As the first version of our DMS solution Archivista came on the market in 1998, the PDF format was already celebrating its fifth birthday, since the PDF specification was first released in 1993. Yet its origins go a lot further back; the Postscript language – the predecessor of the PDF format – and the first printers associated with it came onto the market in 1984. In contrast to other print languages, Postscript offered the option of freely positioning elements in the print memory and committing these to paper only at the very end. This made Postscript far superior to other print languages that could only be printed out line by line. At the start, Postscript printers were terribly expensive – the cost of a black/white 300dpi printer ran into five figures.

The high prices were due to printer manufacturers having to pay high licence fees in order to be able to bring 100% compatible Postscript printers onto the market. Postscript printers that did not need a licence, but which were nevertheless able to process Postscript commands, began to come on the market for a lot less money. With the help of software (Ghostscript), it quickly became even more cost-effective to convert Postscript files to image files.
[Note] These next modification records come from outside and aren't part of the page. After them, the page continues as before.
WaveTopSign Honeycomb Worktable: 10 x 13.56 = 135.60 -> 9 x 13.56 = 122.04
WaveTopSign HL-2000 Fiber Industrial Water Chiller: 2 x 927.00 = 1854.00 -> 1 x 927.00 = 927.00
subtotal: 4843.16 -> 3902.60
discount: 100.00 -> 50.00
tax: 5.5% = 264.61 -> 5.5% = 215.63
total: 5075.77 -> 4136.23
These could then be printed out using an ordinary, inexpensive laser printer. This practice had one big disadvantage – creating a page could take an unbearably long time. In 1990, it took around 2 hours to create (scan) a single page on a 386 computer with 4 MB RAM. And woe betide the user if a problem occurred (98% of the time!), or if there were typos to be taken out… once scanned, the pages could be displayed on the screen relatively easily and printing using a reasonably-priced machine became the norm.
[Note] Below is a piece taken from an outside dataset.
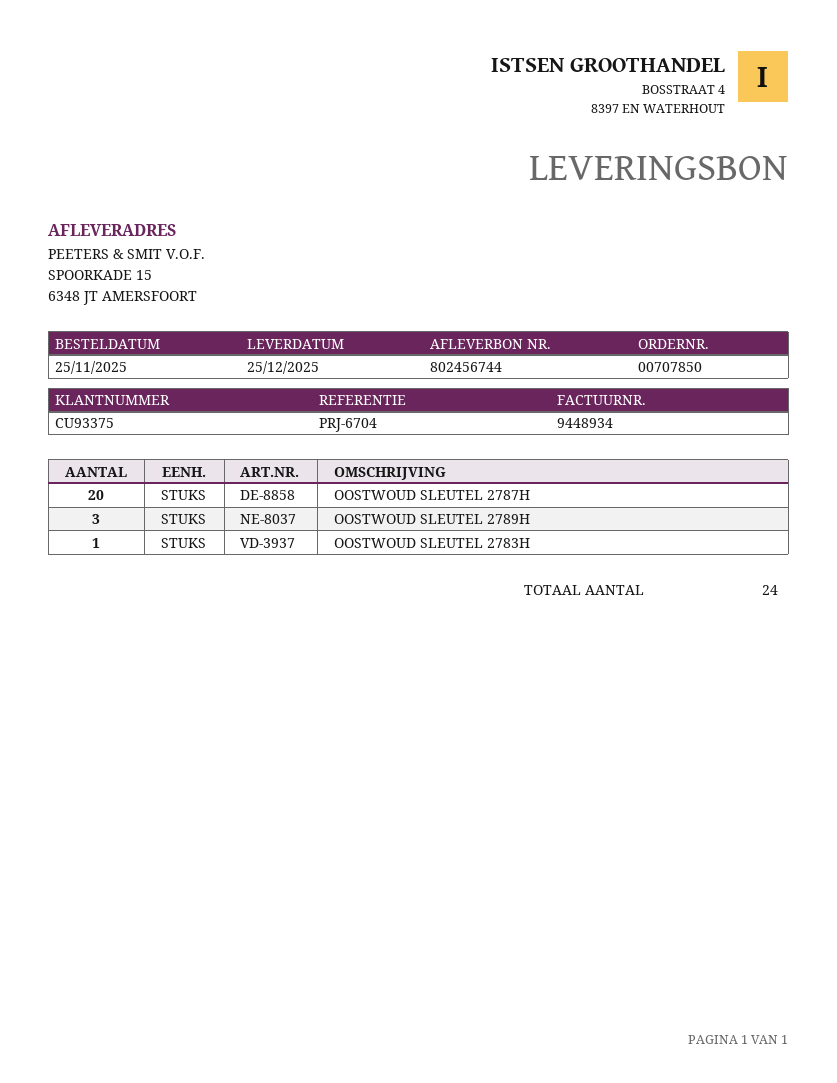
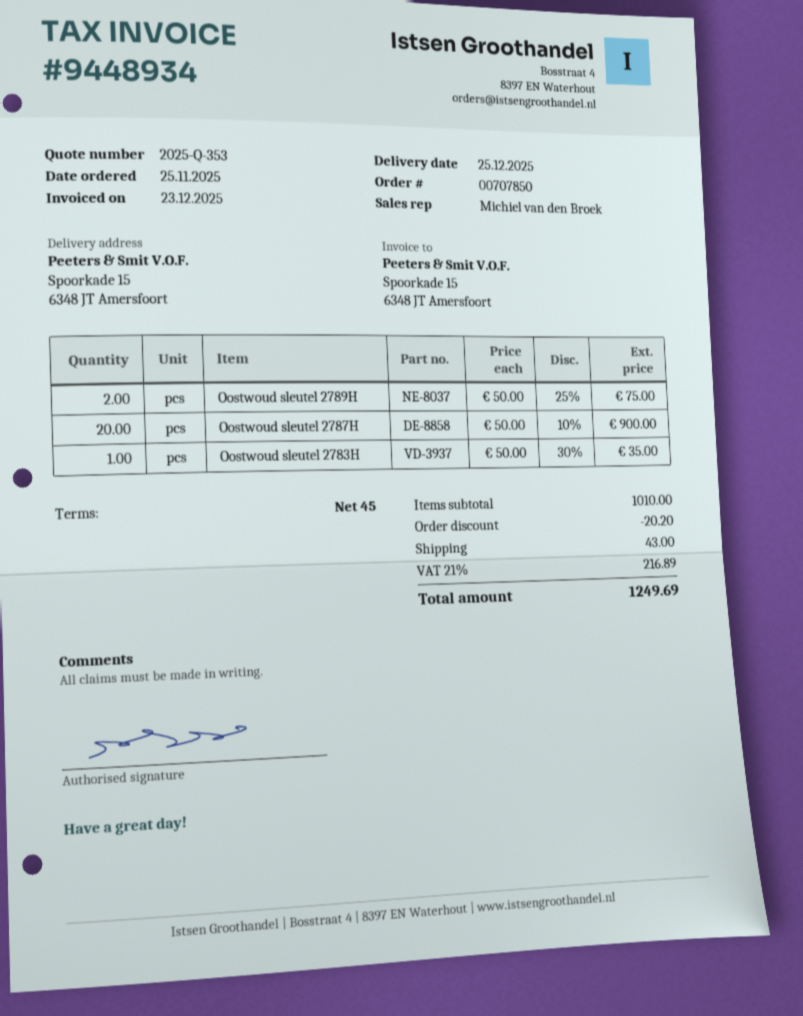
OOSTWOUD SLEUTEL 2789H: 3 -> 2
At this time, the first attempts were being made to display Postscript files directly on screen (in real time). These attempts failed, because no-one was prepared to wait two hours for a single page. So, in 1993, a simplified version of Postscript – the PDF format – was released. As the name suggests, the Portable Document Format made it possible to display documents independently of any particular software or operating system. The first versions of Acrobat were released by the manufacturer (Adobe) for displaying files using a viewer (not available free of charge). The files were extremely large since, in the beginning, PDF only contained ASCII characters.

Displaying a scanned logo, for example, could take up an enormous amount of space, even for a compressed Tiff file; image files had to undergo time-consuming conversion into text files and these then required around 100 times more storage space. Furthermore, the reliability of PDF files often left a lot to be desired. The PDF files had a habit of leaving out important source file material. Sometimes the created files contained errors or there was a problem with the PDF display programme or the fonts were not available, so the files could not then be opened or were so corrupted that they could no longer be read.
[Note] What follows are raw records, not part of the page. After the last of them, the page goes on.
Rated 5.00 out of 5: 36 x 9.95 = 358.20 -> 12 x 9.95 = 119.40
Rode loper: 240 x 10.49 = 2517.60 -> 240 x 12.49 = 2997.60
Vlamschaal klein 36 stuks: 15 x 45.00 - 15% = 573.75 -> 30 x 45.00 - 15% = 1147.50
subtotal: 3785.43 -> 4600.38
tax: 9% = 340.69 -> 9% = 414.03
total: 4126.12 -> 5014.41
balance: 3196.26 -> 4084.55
The first version of Archivista came onto the market at precisely this time. And because with Archivista the idea was that it should have been possible to preserve the accessibility of documents in long term, the PDF format was not considered for the “original file”. The PDF specification changed four times between 1993 and 1998 and now (after 20 years) we are already into double figures. By comparison, Archivista guarantees 30 years readability of the same file. At the moment, the score is 20:11 for the PDF format and 15:1 for Archivista. In other words, the PDF format has changed 11 times in 20 years (not including the PDF-X and PDF-A sub-formats ) whilst Archivista hasn’t changed once in 15 years.

Of course, no-one would deny that the use of PDF files is immense, but long-term storage of the documents is no less problematic. With Archivistabox, this problem has been overcome, since we can always convert PDF files into image files and continually recreate PDF files from the archived data. But in doing so, we continually experience problem cases, in which customers assume the fault lies with ArchivistaBox.

Acrobat displays PDF with no problems…

For a number of years, we have been archiving data from a widely-used ERP solution, in which the documents are delivered in PDF format. Following the adoption of a new version of the ERP software, we suddenly began encountering problems with the processed PDF files. Around half of the text rows were not correctly aligned (mostly at the left hand edge). Both the customer and the supplier confirmed that they had no problems displaying the PDF documents in Acrobat. This resulted in the following email conversation:

> May I ask whether you were able to address the problem encountered by Mr. Hofer?
> We’re under a bit of pressure here regarding time, since we’ve not been able to archive the “electronic documents” for well over a month now.
> Many thanks for your feedback.

Our research prompted us to respond as follows:

I tried to get hold of Mr. Hofer last week. I wasn’t able to come up with a definite result, only a supposition. The supposition – which I’ve been able to confirm with checks made this evening – led me to believe that the PDF files had not been created properly. But first things first, in other words what steps were taken to arrive at this conclusion using file GU1000439.pdf.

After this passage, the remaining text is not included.